**Instructions to follow**
The pictures in the data below are to be omitted; all else must be duplicated exactly.

**Data extracts**
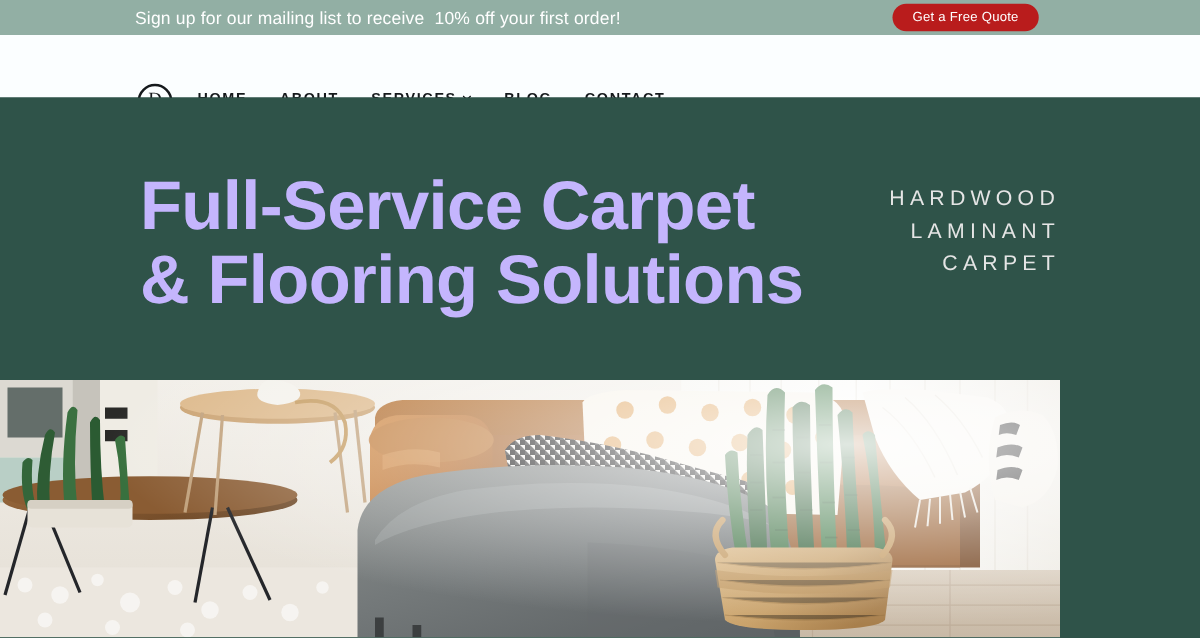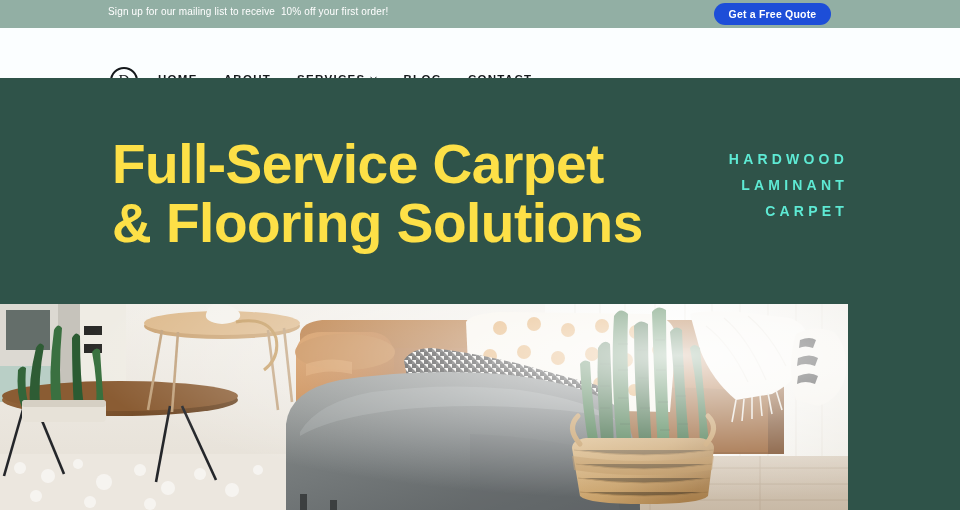--- a/index.html
+++ b/index.html
@@ -29,36 +29,36 @@
     height: 28px;
     background: #92afa4;
     display: flex;
     align-items: center;
   }
   .announce-text {
     position: absolute;
     left: 108px;
     top: 6px;
     color: #ffffff;
-    font-size: 10px;
+    font-size: 14px;
     font-weight: 400;
     letter-spacing: 0.15px;
     white-space: pre;
   }
   .quote-btn {
     position: absolute;
     left: 714px;
     top: 3px;
     width: 117px;
     height: 22px;
     border-radius: 11px;
-    background: #1d4ed8;
+    background: #b91c1c;
     color: #ffffff;
     font-size: 10.5px;
-    font-weight: 700;
+    font-weight: 400;
     letter-spacing: 0.2px;
     display: flex;
     align-items: center;
     justify-content: center;
     border: none;
     cursor: pointer;
     font-family: "Liberation Sans", sans-serif;
   }
 
   
@@ -128,39 +128,39 @@
     position: absolute;
     left: 0; top: 78px;
     width: 960px;
     height: 226px;
     background: #2f5349;
   }
   .hero-title {
     position: absolute;
     left: 112px;
     top: 57px;
-    color: #fde047;
+    color: #c4b5fd;
     font-size: 55px;
     font-weight: 700;
     line-height: 1.07;
     letter-spacing: -0.5px;
     white-space: pre-line;
     margin: 0;
   }
   .hero-list {
     position: absolute;
     left: 648px;
     top: 68px;
     width: 200px;
     text-align: right;
   }
   .hero-list-item {
-    color: #5eead4;
-    font-size: 14px;
-    font-weight: 700;
+    color: #e5e5e5;
+    font-size: 17px;
+    font-weight: 400;
     letter-spacing: 4.2px;
     line-height: 26.2px;
     white-space: nowrap;
   }
 
   
   .hero-image {
     position: absolute;
     left: 0;
     top: 304px;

**Written response**
--- a/index.html
+++ b/index.html
@@ -29,36 +29,36 @@
     height: 28px;
     background: #92afa4;
     display: flex;
     align-items: center;
   }
   .announce-text {
     position: absolute;
     left: 108px;
     top: 6px;
     color: #ffffff;
-    font-size: 10px;
+    font-size: 14px;
     font-weight: 400;
     letter-spacing: 0.15px;
     white-space: pre;
   }
   .quote-btn {
     position: absolute;
     left: 714px;
     top: 3px;
     width: 117px;
     height: 22px;
     border-radius: 11px;
-    background: #1d4ed8;
+    background: #b91c1c;
     color: #ffffff;
     font-size: 10.5px;
-    font-weight: 700;
+    font-weight: 400;
     letter-spacing: 0.2px;
     display: flex;
     align-items: center;
     justify-content: center;
     border: none;
     cursor: pointer;
     font-family: "Liberation Sans", sans-serif;
   }
 
   
@@ -128,39 +128,39 @@
     position: absolute;
     left: 0; top: 78px;
     width: 960px;
     height: 226px;
     background: #2f5349;
   }
   .hero-title {
     position: absolute;
     left: 112px;
     top: 57px;
-    color: #fde047;
+    color: #c4b5fd;
     font-size: 55px;
     font-weight: 700;
     line-height: 1.07;
     letter-spacing: -0.5px;
     white-space: pre-line;
     margin: 0;
   }
   .hero-list {
     position: absolute;
     left: 648px;
     top: 68px;
     width: 200px;
     text-align: right;
   }
   .hero-list-item {
-    color: #5eead4;
-    font-size: 14px;
-    font-weight: 700;
+    color: #e5e5e5;
+    font-size: 17px;
+    font-weight: 400;
     letter-spacing: 4.2px;
     line-height: 26.2px;
     white-space: nowrap;
   }
 
   
   .hero-image {
     position: absolute;
     left: 0;
     top: 304px;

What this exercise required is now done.